The CO2 standard annual facility cap is based on 3 years of data as of October 2004 (standard) or October 2006 (repowering) and an annual facility rate of 1,800 pounds CO2 per megawatthour as of October 2006 (standard) or October 2008 (repowering) [27]. Credits for off-site reductions of CO2 emissions can be obtained through carbon sequestration or renewable energy projects. The Massachusetts Department of Environmental Protection is developing regulations that would determine what projects could qualify as reductions. Greenhouse gas banking and trading regulations are also being developed. Plants that fail to achieve the reductions may purchase emissions credits. 

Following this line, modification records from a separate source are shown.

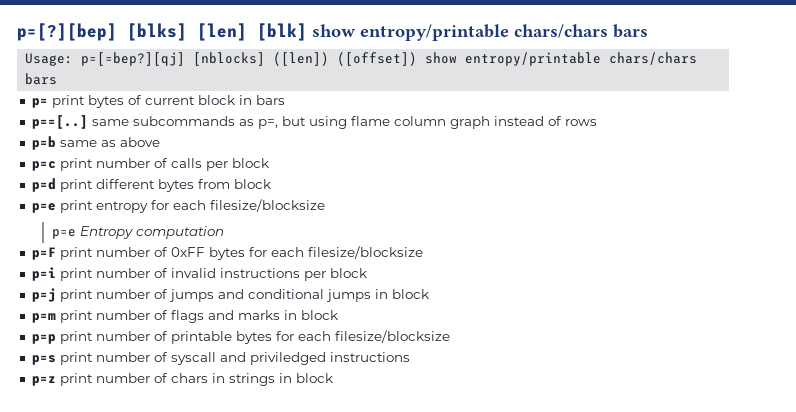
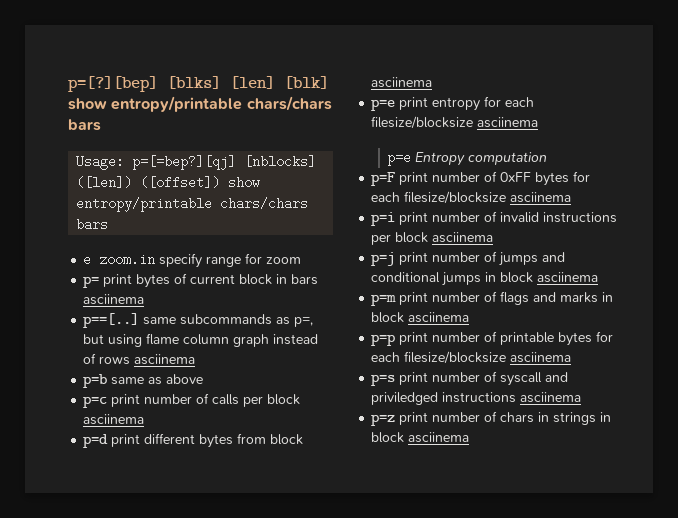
+ e zoom.in specify range for zoom
- p= print bytes of current block in bars
+ p= print bytes of current block in bars asciinema
- p==[..] same subcommands as p=, but using flame column graph instead of rows
+ p==[..] same subcommands as p=, but using flame column graph instead of rows asciinema
- p=c print number of calls per block
+ p=c print number of calls per block asciinema
- p=d print different bytes from block
+ p=d print different bytes from block asciinema
- p=e print entropy for each filesize/blocksize
+ p=e print entropy for each filesize/blocksize asciinema
- p=F print number of 0xFF bytes for each filesize/blocksize
+ p=F print number of 0xFF bytes for each filesize/blocksize asciinema
- p=i print number of invalid instructions per block
+ p=i print number of invalid instructions per block asciinema
- p=j print number of jumps and conditional jumps in block
+ p=j print number of jumps and conditional jumps in block asciinema
- p=m print number of flags and marks in block
+ p=m print number of flags and marks in block asciinema
- p=p print number of printable bytes for each filesize/blocksize
+ p=p print number of printable bytes for each filesize/blocksize asciinema
- p=s print number of syscall and priviledged instructions
+ p=s print number of syscall and priviledged instructions asciinema
- p=z print number of chars in strings in block
+ p=z print number of chars in strings in block asciinema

The State of Massachusetts published final mercury emissions regulations in June 2004 that apply to the State’s four largest existing coal-fired power plants (Brayton Point, Mount Tom, Salem Harbor, and Somerset Station) [28]. The regulations require compliance with at least one of the following standards: reduce mercury emissions by 85 percent from 2004 levels by January 2008 or a facility average mercury emissions rate of 0.0075 pound per gigawatthour or less. The affected facilities must reduce their mercury emissions by 95 percent from 2004 levels by October 2012, or achieve a facility average mercury emissions rate of 0.0025 pound per gigawatthour or less. The Massachusetts mercury emissions regulations are more stringent than EPA’s proposed mercury emissions regulations as of January 2004 (69 CFR 4651). 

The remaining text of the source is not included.